[Directions for this task] What do the lines from the one containing "subtotal: 926.35 -> 752.06" through the end of the listing below say? Restate them word for word and give nothing else.

[Data provided]
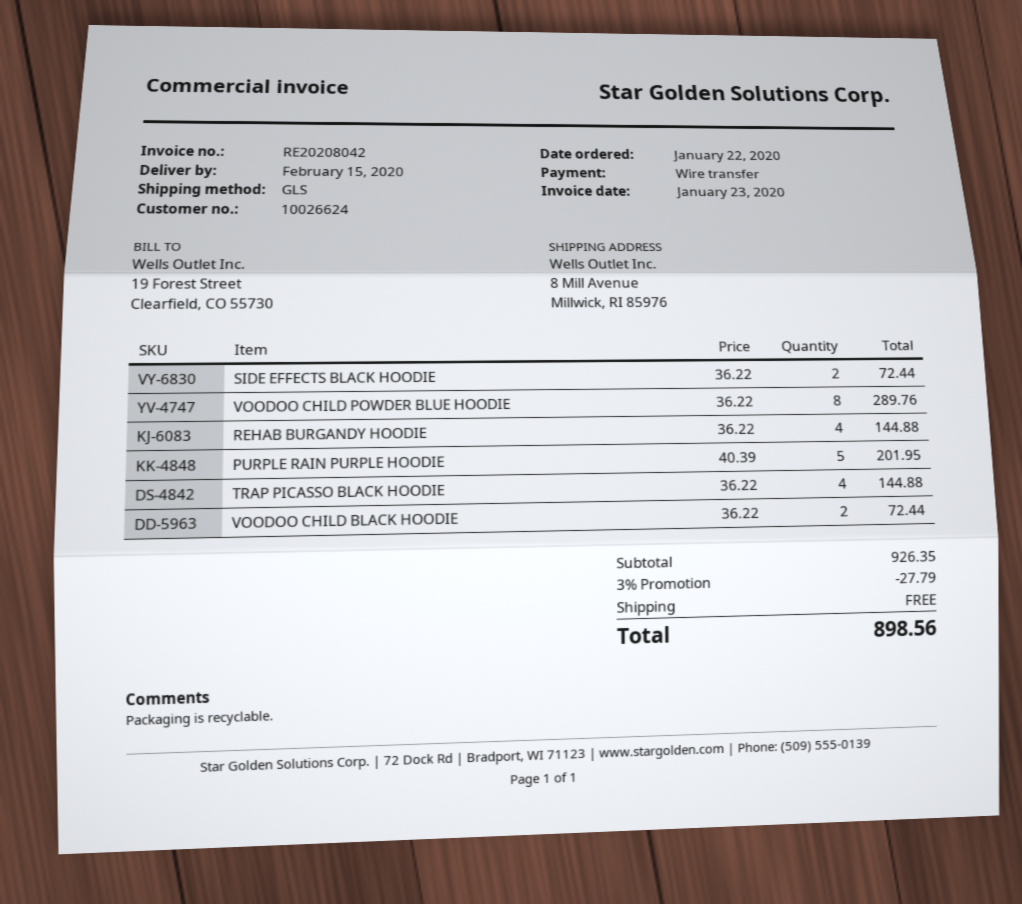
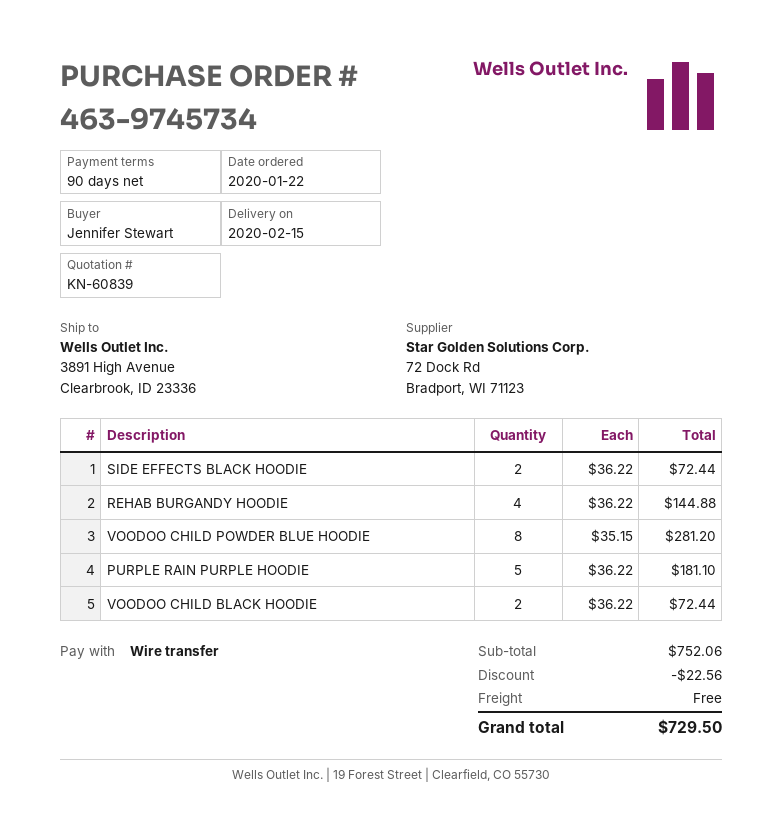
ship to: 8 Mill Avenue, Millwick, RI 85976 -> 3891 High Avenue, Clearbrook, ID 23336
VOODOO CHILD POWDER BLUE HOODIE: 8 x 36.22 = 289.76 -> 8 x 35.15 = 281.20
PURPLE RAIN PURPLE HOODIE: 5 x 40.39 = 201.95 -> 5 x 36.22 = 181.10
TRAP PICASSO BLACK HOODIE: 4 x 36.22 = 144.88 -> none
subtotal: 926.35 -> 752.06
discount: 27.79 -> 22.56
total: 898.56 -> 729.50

[Answer below]
subtotal: 926.35 -> 752.06
discount: 27.79 -> 22.56
total: 898.56 -> 729.50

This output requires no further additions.